> **Given information**:
=-=-=

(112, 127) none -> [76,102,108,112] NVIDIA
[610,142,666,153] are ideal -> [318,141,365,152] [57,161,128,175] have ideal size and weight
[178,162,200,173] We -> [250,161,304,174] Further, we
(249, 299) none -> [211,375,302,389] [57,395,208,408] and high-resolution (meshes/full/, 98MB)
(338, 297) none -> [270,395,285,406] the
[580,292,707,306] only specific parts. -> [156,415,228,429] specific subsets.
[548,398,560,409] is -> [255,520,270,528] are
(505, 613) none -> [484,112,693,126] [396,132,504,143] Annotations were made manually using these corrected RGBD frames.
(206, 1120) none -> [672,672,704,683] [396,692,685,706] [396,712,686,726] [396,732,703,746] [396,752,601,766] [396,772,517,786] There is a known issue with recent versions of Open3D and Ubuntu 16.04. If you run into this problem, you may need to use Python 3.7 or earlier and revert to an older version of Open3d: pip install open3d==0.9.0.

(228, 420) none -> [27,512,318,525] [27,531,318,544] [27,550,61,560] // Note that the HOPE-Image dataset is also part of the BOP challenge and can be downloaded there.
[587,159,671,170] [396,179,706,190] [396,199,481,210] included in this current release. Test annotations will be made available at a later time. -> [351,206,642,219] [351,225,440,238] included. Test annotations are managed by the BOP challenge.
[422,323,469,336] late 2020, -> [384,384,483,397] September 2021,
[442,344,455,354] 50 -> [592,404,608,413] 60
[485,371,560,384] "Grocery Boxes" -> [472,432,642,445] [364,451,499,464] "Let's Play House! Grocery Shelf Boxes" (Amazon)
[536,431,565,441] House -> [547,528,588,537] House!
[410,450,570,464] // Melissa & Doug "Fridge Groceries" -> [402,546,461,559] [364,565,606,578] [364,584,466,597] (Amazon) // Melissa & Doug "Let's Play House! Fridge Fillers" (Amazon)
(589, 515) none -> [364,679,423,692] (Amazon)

=-=-=

> **Description of the task**: Quote each line above in full, word for word.

> **Response to the task**:
(112, 127) none -> [76,102,108,112] NVIDIA
[610,142,666,153] are ideal -> [318,141,365,152] [57,161,128,175] have ideal size and weight
[178,162,200,173] We -> [250,161,304,174] Further, we
(249, 299) none -> [211,375,302,389] [57,395,208,408] and high-resolution (meshes/full/, 98MB)
(338, 297) none -> [270,395,285,406] the
[580,292,707,306] only specific parts. -> [156,415,228,429] specific subsets.
[548,398,560,409] is -> [255,520,270,528] are
(505, 613) none -> [484,112,693,126] [396,132,504,143] Annotations were made manually using these corrected RGBD frames.
(206, 1120) none -> [672,672,704,683] [396,692,685,706] [396,712,686,726] [396,732,703,746] [396,752,601,766] [396,772,517,786] There is a known issue with recent versions of Open3D and Ubuntu 16.04. If you run into this problem, you may need to use Python 3.7 or earlier and revert to an older version of Open3d: pip install open3d==0.9.0.

(228, 420) none -> [27,512,318,525] [27,531,318,544] [27,550,61,560] // Note that the HOPE-Image dataset is also part of the BOP challenge and can be downloaded there.
[587,159,671,170] [396,179,706,190] [396,199,481,210] included in this current release. Test annotations will be made available at a later time. -> [351,206,642,219] [351,225,440,238] included. Test annotations are managed by the BOP challenge.
[422,323,469,336] late 2020, -> [384,384,483,397] September 2021,
[442,344,455,354] 50 -> [592,404,608,413] 60
[485,371,560,384] "Grocery Boxes" -> [472,432,642,445] [364,451,499,464] "Let's Play House! Grocery Shelf Boxes" (Amazon)
[536,431,565,441] House -> [547,528,588,537] House!
[410,450,570,464] // Melissa & Doug "Fridge Groceries" -> [402,546,461,559] [364,565,606,578] [364,584,466,597] (Amazon) // Melissa & Doug "Let's Play House! Fridge Fillers" (Amazon)
(589, 515) none -> [364,679,423,692] (Amazon)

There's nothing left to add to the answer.